## Task requirements:
Nothing but the pictures is dropped; write out all the remaining data below exactly.

┄┄┄┄┄┄┄┄┄┄

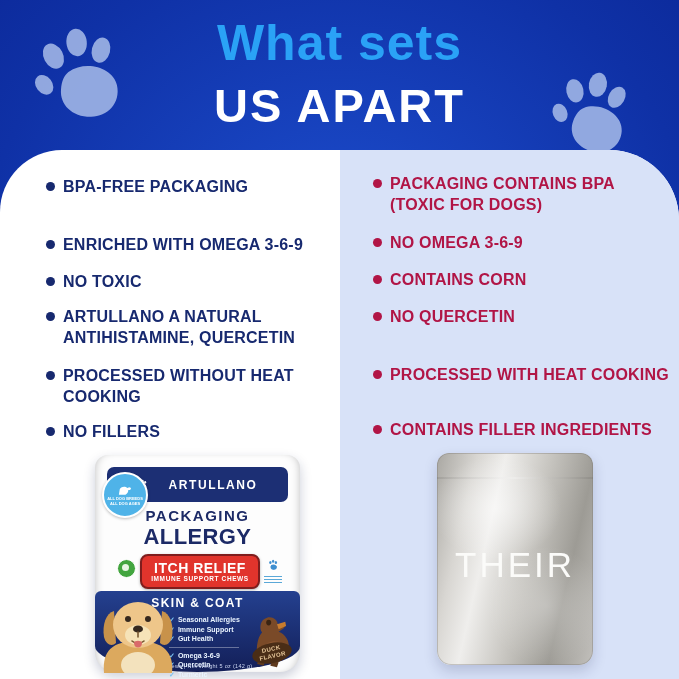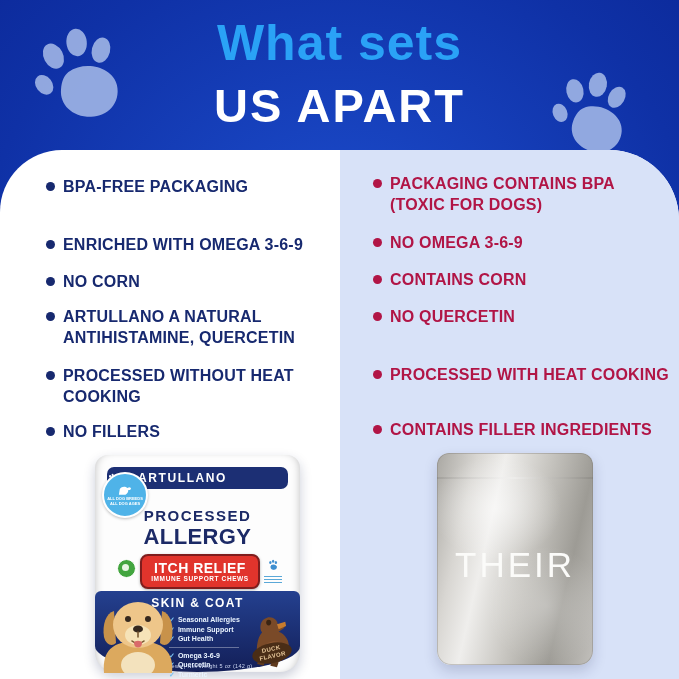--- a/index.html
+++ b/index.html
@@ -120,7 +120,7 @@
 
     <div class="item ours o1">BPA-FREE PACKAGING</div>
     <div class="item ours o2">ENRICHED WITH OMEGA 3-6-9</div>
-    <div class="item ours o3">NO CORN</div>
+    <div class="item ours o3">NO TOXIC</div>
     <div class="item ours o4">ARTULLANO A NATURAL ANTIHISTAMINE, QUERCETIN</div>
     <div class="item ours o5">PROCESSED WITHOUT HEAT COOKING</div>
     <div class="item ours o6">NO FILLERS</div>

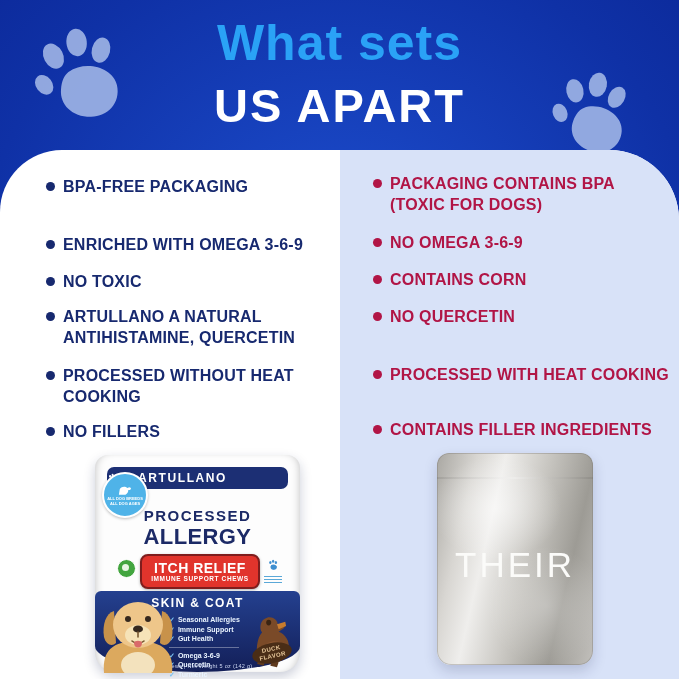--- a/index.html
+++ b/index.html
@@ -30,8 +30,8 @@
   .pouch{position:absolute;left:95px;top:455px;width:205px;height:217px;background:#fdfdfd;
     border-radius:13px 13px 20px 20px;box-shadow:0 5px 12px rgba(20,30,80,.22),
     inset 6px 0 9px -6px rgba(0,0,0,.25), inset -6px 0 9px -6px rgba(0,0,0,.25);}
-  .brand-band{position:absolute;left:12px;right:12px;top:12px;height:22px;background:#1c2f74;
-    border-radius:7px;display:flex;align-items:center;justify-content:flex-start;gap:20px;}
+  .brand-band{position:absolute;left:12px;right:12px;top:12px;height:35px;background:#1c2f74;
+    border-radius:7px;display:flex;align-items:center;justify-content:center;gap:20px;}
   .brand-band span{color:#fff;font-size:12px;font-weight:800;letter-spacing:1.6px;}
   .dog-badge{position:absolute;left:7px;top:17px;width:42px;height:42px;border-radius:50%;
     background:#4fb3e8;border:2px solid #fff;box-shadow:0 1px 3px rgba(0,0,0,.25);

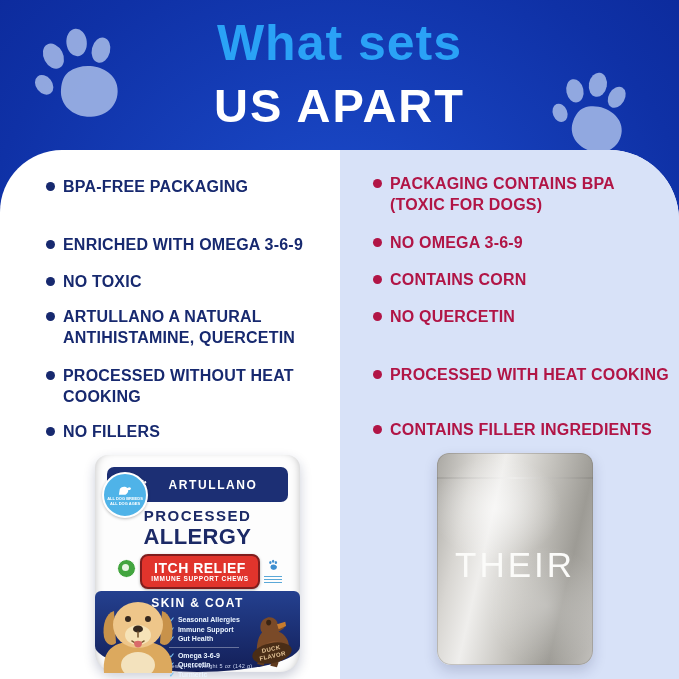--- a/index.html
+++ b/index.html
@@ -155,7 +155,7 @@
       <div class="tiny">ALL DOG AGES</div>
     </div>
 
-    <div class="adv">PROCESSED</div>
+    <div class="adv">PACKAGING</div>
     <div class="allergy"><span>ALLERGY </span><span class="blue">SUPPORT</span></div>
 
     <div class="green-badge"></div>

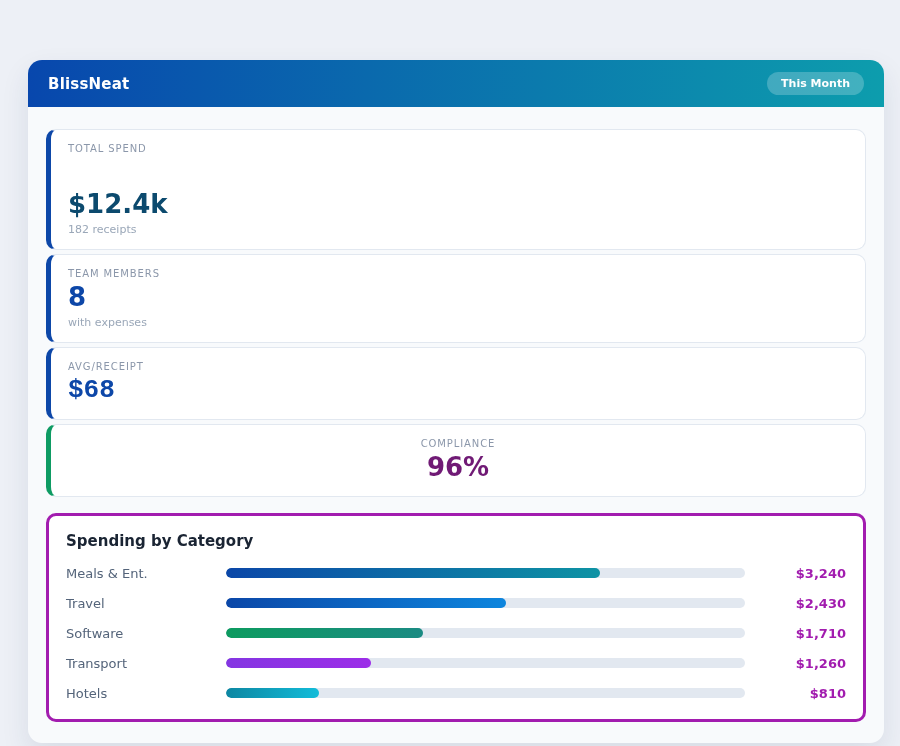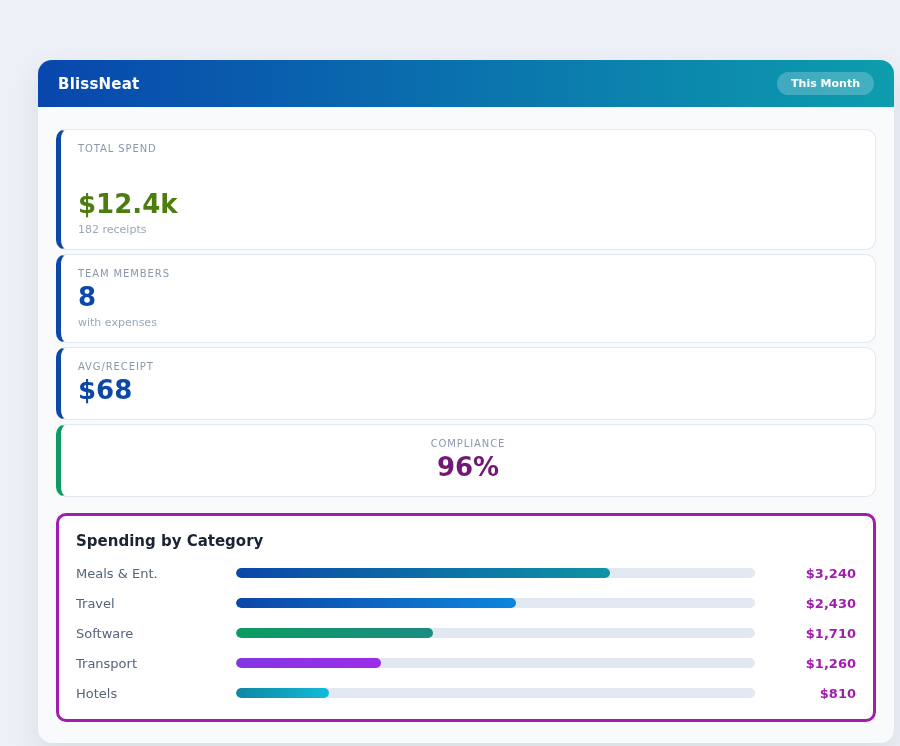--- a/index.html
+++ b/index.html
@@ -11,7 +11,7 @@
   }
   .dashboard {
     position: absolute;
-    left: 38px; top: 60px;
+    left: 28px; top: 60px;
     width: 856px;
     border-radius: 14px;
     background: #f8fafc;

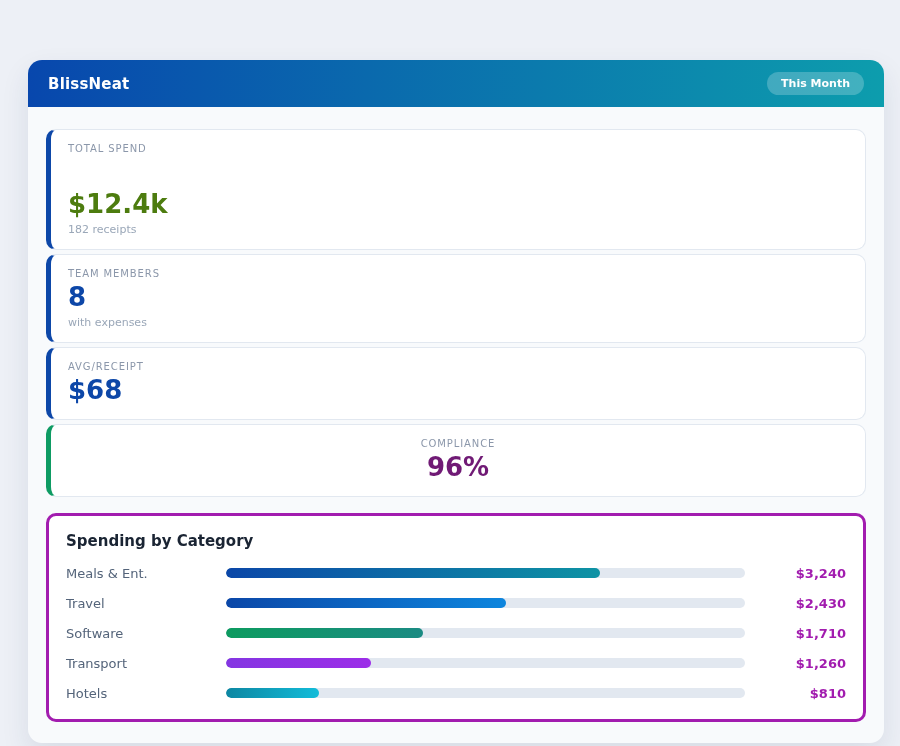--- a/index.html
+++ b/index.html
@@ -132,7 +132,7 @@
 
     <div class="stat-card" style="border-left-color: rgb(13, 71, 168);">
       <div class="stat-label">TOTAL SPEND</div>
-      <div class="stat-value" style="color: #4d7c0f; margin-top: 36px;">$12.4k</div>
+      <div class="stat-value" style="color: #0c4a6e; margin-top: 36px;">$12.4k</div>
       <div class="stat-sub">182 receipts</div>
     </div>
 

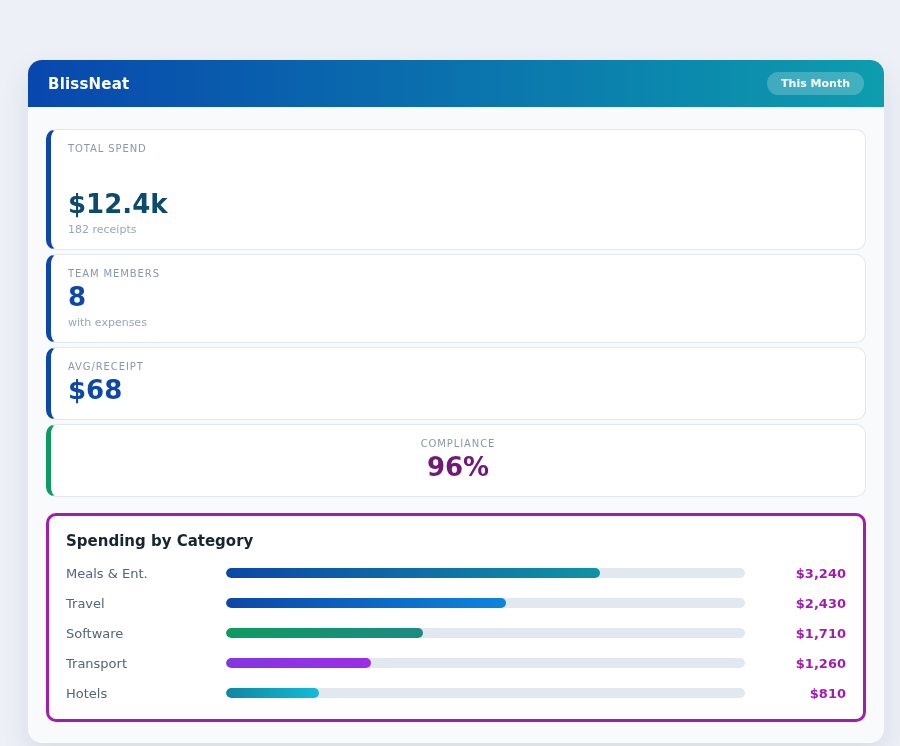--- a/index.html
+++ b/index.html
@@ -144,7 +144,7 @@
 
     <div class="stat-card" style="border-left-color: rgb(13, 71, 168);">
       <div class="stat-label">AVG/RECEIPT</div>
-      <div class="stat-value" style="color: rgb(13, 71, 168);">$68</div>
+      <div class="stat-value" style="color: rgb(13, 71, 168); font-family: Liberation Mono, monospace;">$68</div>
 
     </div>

┄┄┄┄┄┄┄┄┄┄

## Expected answer:
--- a/index.html
+++ b/index.html
@@ -120,7 +120,7 @@
 
     <div class="item ours o1">BPA-FREE PACKAGING</div>
     <div class="item ours o2">ENRICHED WITH OMEGA 3-6-9</div>
-    <div class="item ours o3">NO CORN</div>
+    <div class="item ours o3">NO TOXIC</div>
     <div class="item ours o4">ARTULLANO A NATURAL ANTIHISTAMINE, QUERCETIN</div>
     <div class="item ours o5">PROCESSED WITHOUT HEAT COOKING</div>
     <div class="item ours o6">NO FILLERS</div>

--- a/index.html
+++ b/index.html
@@ -30,8 +30,8 @@
   .pouch{position:absolute;left:95px;top:455px;width:205px;height:217px;background:#fdfdfd;
     border-radius:13px 13px 20px 20px;box-shadow:0 5px 12px rgba(20,30,80,.22),
     inset 6px 0 9px -6px rgba(0,0,0,.25), inset -6px 0 9px -6px rgba(0,0,0,.25);}
-  .brand-band{position:absolute;left:12px;right:12px;top:12px;height:22px;background:#1c2f74;
-    border-radius:7px;display:flex;align-items:center;justify-content:flex-start;gap:20px;}
+  .brand-band{position:absolute;left:12px;right:12px;top:12px;height:35px;background:#1c2f74;
+    border-radius:7px;display:flex;align-items:center;justify-content:center;gap:20px;}
   .brand-band span{color:#fff;font-size:12px;font-weight:800;letter-spacing:1.6px;}
   .dog-badge{position:absolute;left:7px;top:17px;width:42px;height:42px;border-radius:50%;
     background:#4fb3e8;border:2px solid #fff;box-shadow:0 1px 3px rgba(0,0,0,.25);

--- a/index.html
+++ b/index.html
@@ -155,7 +155,7 @@
       <div class="tiny">ALL DOG AGES</div>
     </div>
 
-    <div class="adv">PROCESSED</div>
+    <div class="adv">PACKAGING</div>
     <div class="allergy"><span>ALLERGY </span><span class="blue">SUPPORT</span></div>
 
     <div class="green-badge"></div>

--- a/index.html
+++ b/index.html
@@ -11,7 +11,7 @@
   }
   .dashboard {
     position: absolute;
-    left: 38px; top: 60px;
+    left: 28px; top: 60px;
     width: 856px;
     border-radius: 14px;
     background: #f8fafc;

--- a/index.html
+++ b/index.html
@@ -132,7 +132,7 @@
 
     <div class="stat-card" style="border-left-color: rgb(13, 71, 168);">
       <div class="stat-label">TOTAL SPEND</div>
-      <div class="stat-value" style="color: #4d7c0f; margin-top: 36px;">$12.4k</div>
+      <div class="stat-value" style="color: #0c4a6e; margin-top: 36px;">$12.4k</div>
       <div class="stat-sub">182 receipts</div>
     </div>
 

--- a/index.html
+++ b/index.html
@@ -144,7 +144,7 @@
 
     <div class="stat-card" style="border-left-color: rgb(13, 71, 168);">
       <div class="stat-label">AVG/RECEIPT</div>
-      <div class="stat-value" style="color: rgb(13, 71, 168);">$68</div>
+      <div class="stat-value" style="color: rgb(13, 71, 168); font-family: Liberation Mono, monospace;">$68</div>
 
     </div>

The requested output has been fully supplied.